As nomeações ocorreram após a aprovação dos dois pelo Senado no dia 13 de agosto, durante uma sabatina na Comissão de Constituição, Justiça e Cidadania.
Maria Marluce, procuradora do Ministério Público de Alagoas, e Carlos Brandão, desembargador do Tribunal Regional Federal da 1ª Região, foram selecionados a partir de listas tríplices apresentadas pelo Pleno do STJ em 15 de outubro do ano passado.
Marlucci vai assumir a vaga deixada pela aposentadoria da ministra Laurita Vaz, em outubro de 2023, enquanto Brandão ocupará a posição aberta pela aposentadoria da ministra Assusete Magalhães, em janeiro de 2024.
Quem são os nomeados
Maria Marluce Caldas Bezerra possui pós-graduação em Direito Constitucional e Processual. Ingressou no MP-AL em 1986 e, em 2021, foi promovida a procuradora de justiça. Sua carreira é marcada pela atuação nas áreas criminal e de direitos humanos, contribuindo para a elaboração da Lei Seca.

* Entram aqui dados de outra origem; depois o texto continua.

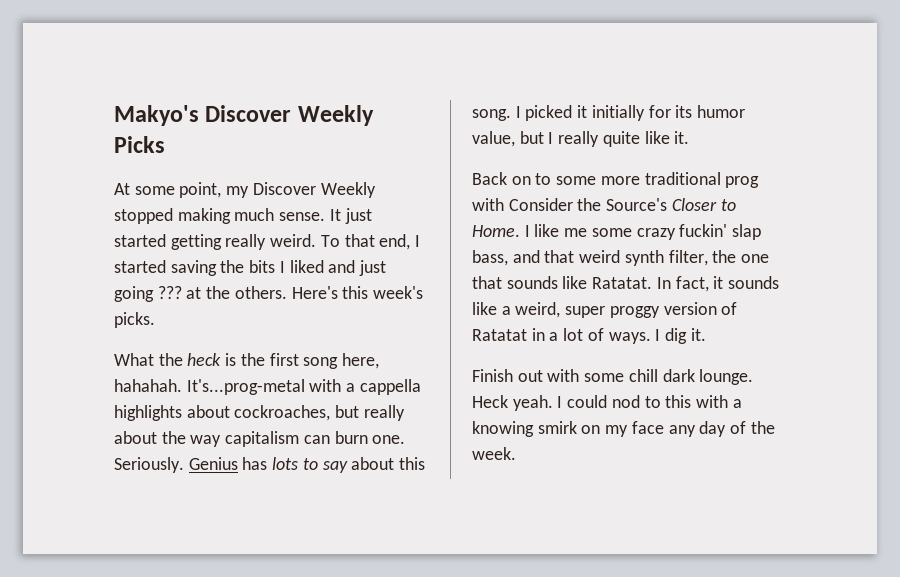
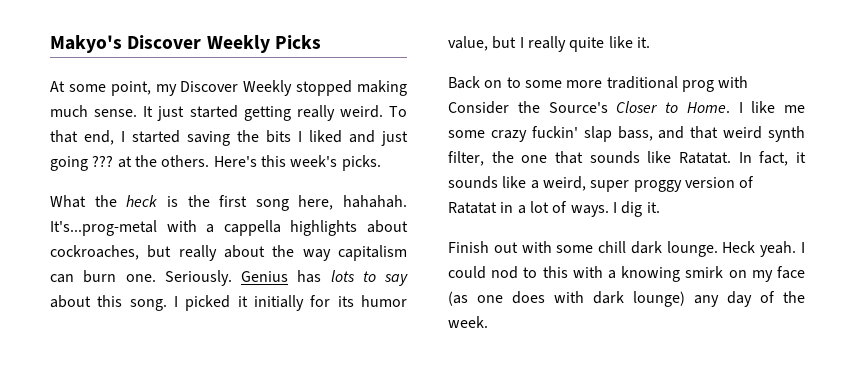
- I could nod to this with a knowing smirk on my face any day of the week.
+ I could nod to this with a knowing smirk on my face (as one does with dark lounge) any day of the week.

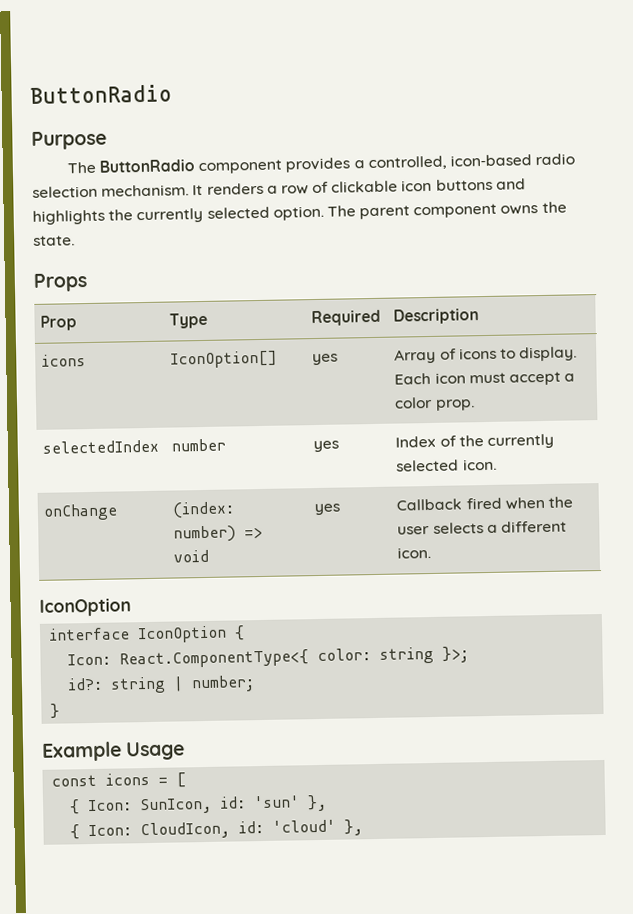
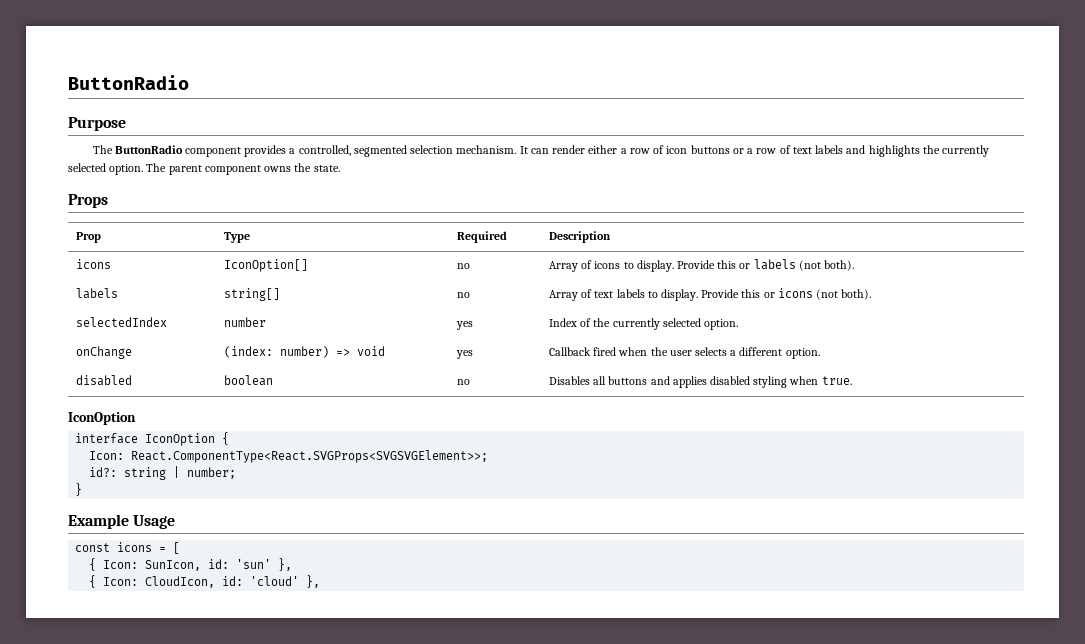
- The ButtonRadio component provides a controlled, icon‑based radio selection mechanism.
+ The ButtonRadio component provides a controlled, segmented selection mechanism.
- It renders a row of clickable icon buttons and highlights the currently selected option.
+ It can render either a row of icon buttons or a row of text labels and highlights the currently selected option.
- icons | IconOption[] | yes | Array of icons to display. Each icon must accept a color prop.
+ icons | IconOption[] | no | Array of icons to display. Provide this or labels (not both).
+ labels | string[] | no | Array of text labels to display. Provide this or icons (not both).
- selectedIndex | number | yes | Index of the currently selected icon.
+ selectedIndex | number | yes | Index of the currently selected option.
- onChange | (index: number) => void | yes | Callback fired when the user selects a different icon.
+ onChange | (index: number) => void | yes | Callback fired when the user selects a different option.
+ disabled | boolean | no | Disables all buttons and applies disabled styling when true.
- Icon: React.ComponentType<{ color: string }>;
+ Icon: React.ComponentType<React.SVGProps<SVGSVGElement>>;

Carlos Augusto Pires Brandão é mestre em Direito pela Universidade Federal de Pernambuco e doutor em Ciências Jurídicas pela Universidade Federal da Paraíba. Natural de Teresina, tomou posse como juiz em 1997 e se tornou desembargador do TRF1 em 2015. Também leciona no Departamento de Ciências Jurídicas da Universidade Federal do Piauí.
O processo de sabatina no Senado é uma etapa crucial para a aprovação de nomeações para cargos importantes, como os ministros do Superior Tribunal de Justiça (STJ). Aqui estão as principais etapas desse processo:
1. Indicação
O presidente da República faz a indicação de candidatos para cargos, como ministros do STJ, e envia a proposta ao Senado.
2. Designação da Comissão
A indicação é encaminhada a uma comissão específica do Senado, geralmente a Comissão de Constituição, Justiça e Cidadania (CCJC), responsável por avaliar a compatibilidade do indicado com os requisitos legais e constitucionais.
3. Convocação para Sabatina
Após a análise inicial, a comissão convoca o indicado para uma sabatina, onde ele deve responder a perguntas dos senadores. Essa sabatina é uma oportunidade para os parlamentares avaliarem a qualificação, a experiência e a visão do indicado para o cargo.
4. Realização da Sabatina
Durante a sabatina, os senadores fazem perguntas sobre a formação acadêmica, a trajetória profissional, posicionamentos sobre questões jurídicas e outros temas relevantes. O indicado deve apresentar suas respostas de forma clara e fundamentada.
5. Relatório da Comissão
Após a sabatina, a comissão elabora um relatório que pode recomendar a aprovação ou a rejeição da indicação. Esse relatório é discutido e votado pelos membros da comissão.
6. Votação em Plenário
Se aprovado na comissão, o nome do indicado vai para votação no plenário do Senado. Os senadores debatem a indicação e, em seguida, realizam uma votação.
7. Resultado
Para que a indicação seja aprovada, é necessário um quórum favorável. Se aprovado, o nome segue para a publicação oficial e, posteriormente, para a posse. Se rejeitado, o presidente da República pode indicar outro nome.
Importância da Sabatina
A sabatina é um mecanismo de controle e transparência, permitindo que o Senado exerça sua função de fiscalização sobre as nomeações feitas pelo Executivo, garantindo que os escolhidos para cargos relevantes possuam as qualificações necessárias.